まずはリラックスして球を捉えてみましょう!」 岩間さんが優しくトスしてくれたボールを、思い切って額でポンッと打ち返してみる。「……えっ!? 痛くない……!」想像していた「硬いサッカーボールのヘディング」とは完全に別物だった!痛さや怖さは一切なく、ぽーんと打ち返した瞬間に、まるで頭を優しく撫でられたかのような不思議な心地よさと爽快感が広がる。



基本の打ち返しを覚えたら、次は実践的な『ヘディスフィットネス』のプログラムだ。

卓球台の周りを低い姿勢パワーポジションで素早くステップし、飛んでくるボールに合わせて深くスクワット。さらに、球を狙った方向へ強く押し出すために、お腹と背中をダイナミックに「ひねる」!「咲さん、いい返球です! 次はスマッシュ練習いきましょう!」

「はいっ!!」相手の打球に合わせて素早く動いて打ち返す!ボールに集中して打ち返していると、自然とスクワット運動が繰り返され、ウエストをひねる動作でダイレクトに腹筋・腹斜筋へ効いていくのが分かる。

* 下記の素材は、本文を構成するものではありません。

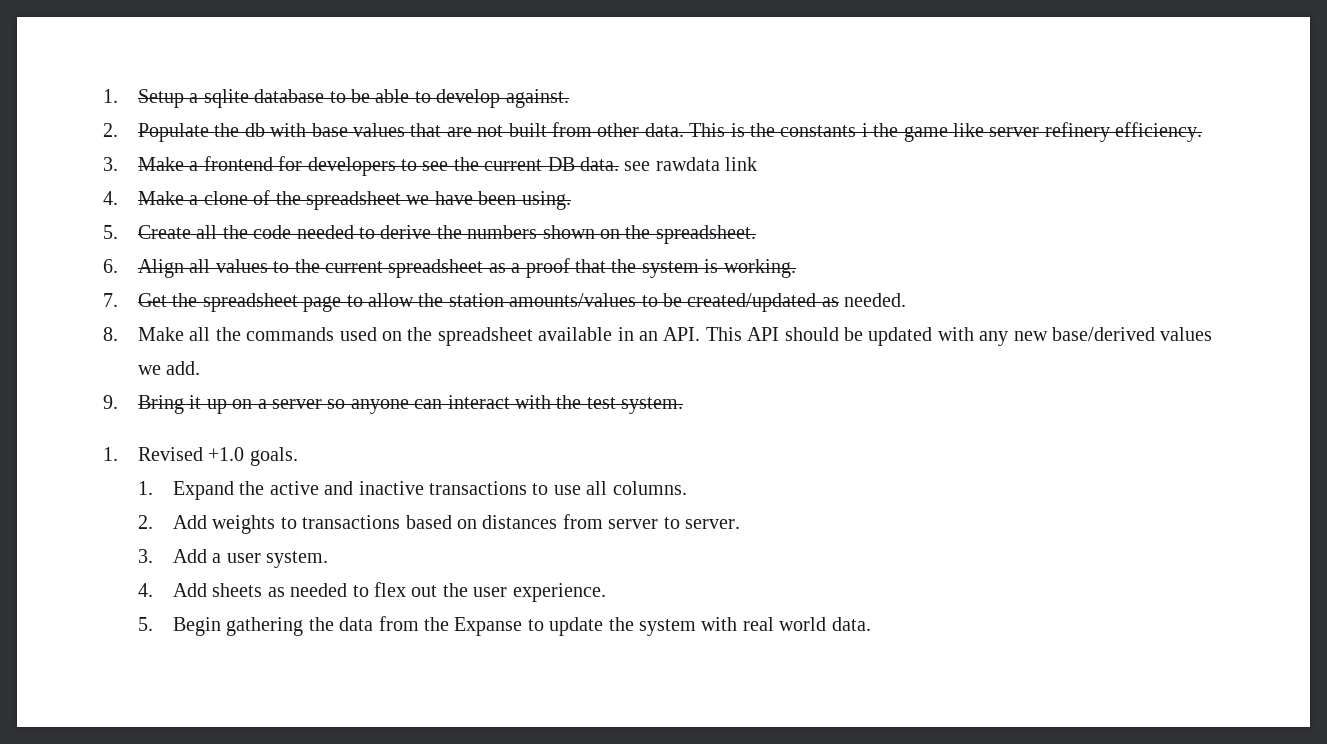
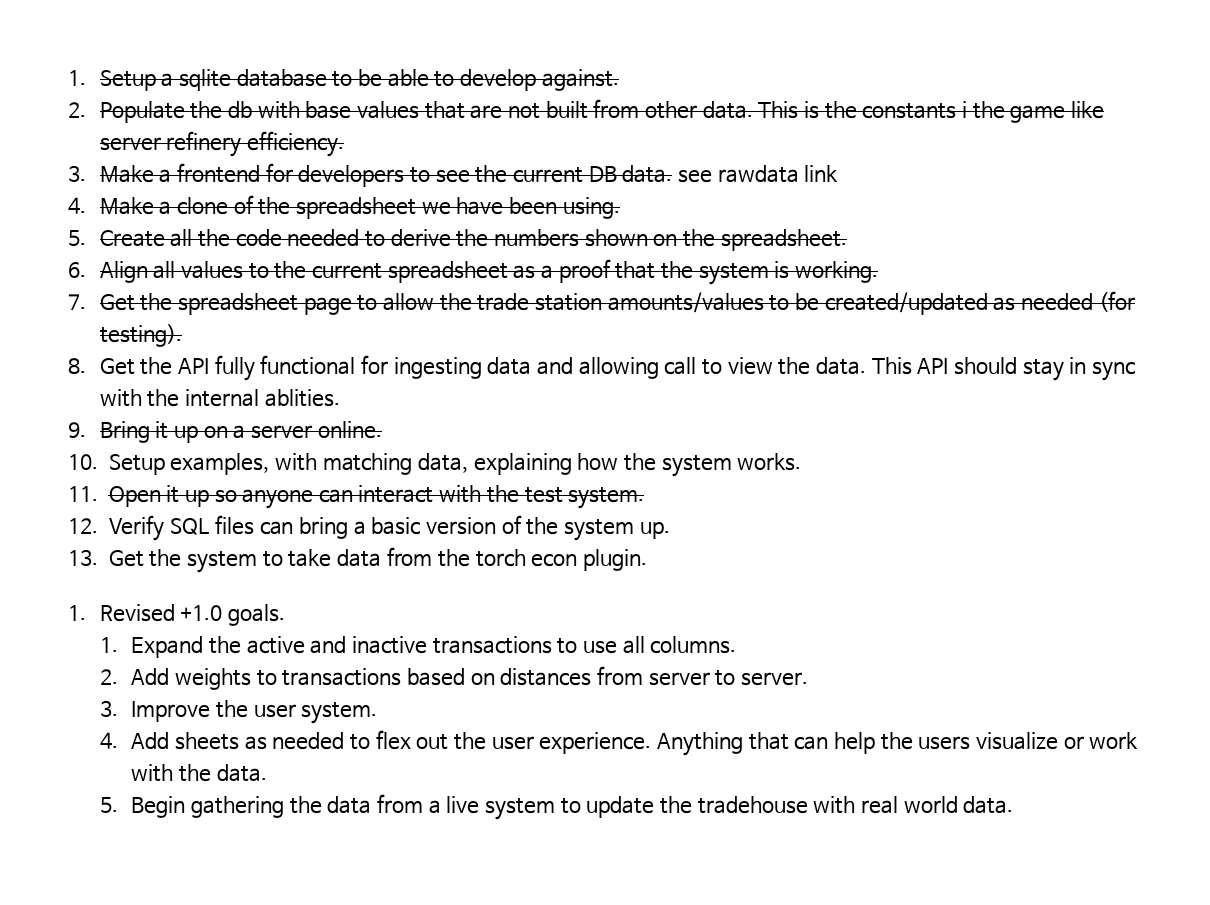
(444, 300) none -> [477,293,530,311] trade
[844,293,907,307] [103,327,1213,346] [137,361,201,375] needed. // 8. Make all the commands used on the spreadsheet available in an API. This API should be updated with any new base/derived values we add. -> [1020,291,1135,312] [99,324,182,347] [68,355,1135,381] [99,389,340,407] needed (for testing). // 8. Get the API fully functional for ingesting data and allowing call to view the data. This API should stay in sync with the internal ablities.
(322, 404) none -> [317,421,382,439] [68,453,802,477] [68,485,209,507] online. // 10. Setup examples, with matching data, explaining how the system works. // 11. Open it up
(684, 405) none -> [68,515,670,541] [68,547,648,573] // 12. Verify SQL files can bring a basic version of the system up. // 13. Get the system to take data from the torch econ plugin.
[172,549,222,563] Add a -> [131,700,248,722] Improve the
(606, 592) none -> [656,732,1139,756] [131,764,267,782] Anything that can help the users visualize or work with the data.
[423,617,523,636] the Expanse -> [428,796,555,820] a live system
[638,619,696,636] system -> [697,796,808,814] tradehouse

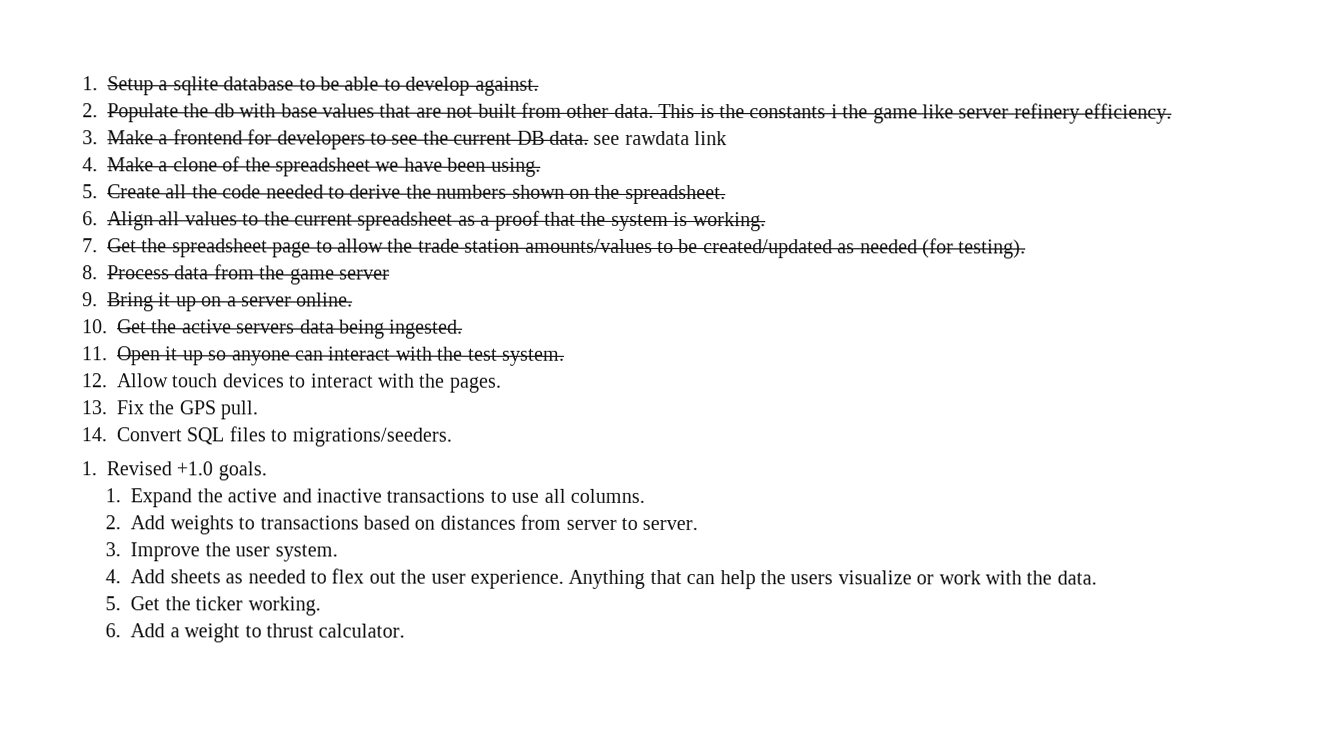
[99,355,1135,381] [99,389,340,407] Get the API fully functional for ingesting data and allowing call to view the data. This API should stay in sync with the internal ablities. -> [107,264,390,285] Process data from the game server
[108,453,802,477] Setup examples, with matching data, explaining how the system works. -> [117,319,464,339] Get the active servers data being ingested.
[108,515,670,541] [68,547,648,573] Verify SQL files can bring a basic version of the system up. // 13. Get the system to take data from the torch econ plugin. -> [116,373,501,393] [81,400,259,420] [81,426,452,447] Allow touch devices to interact with the pages. // 13. Fix the GPS pull. // 14. Convert SQL files to migrations/seeders.
[131,794,1014,820] Begin gathering the data from a live system to update the tradehouse with real world data. -> [130,596,321,616] [105,623,406,643] Get the ticker working. // 6. Add a weight to thrust calculator.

そして何より、狙いすましたスマッシュが決まった時の爽快感がハンパない!(なにこれ、めちゃくちゃ楽しいっ……!!)ジムで黙々と筋トレをするのとは違って、ゲーム感覚で夢中でボールを追いかけているうちに、気づけば全身から滝のような汗が吹き出していた。


日頃のちょっとした緊張や疲れも、スマッシュの一撃とともに全部吹き飛んでいくような、最高のストレス発散体験だ。


「咲さん、初日なのに動きがすごくいいですね! 下半身の軸がしっかりしてます」「ふぅ……! ありがとうございます! すごく汗かきました!」汗を拭きながらドリンクを飲み干す。身体は心地よい達成感と程よい筋肉痛の予感で満たされていた。

(ただ運動するだけじゃなくて、こんなに楽しく汗を流せて、ボディメイクもできちゃうなんて……!)勝負ウェアの威力を実感できたこと、そしてヘディスの爽快感にすっかり魅了された私。


「よし、ヘディスフィットネス、これからも絶対に続けよう!」 お気に入りのウェアを誇らしく着こなしながら、私はデュッセルドルフでまた一つ、最高の「大好きな習慣」を見つけたのだった。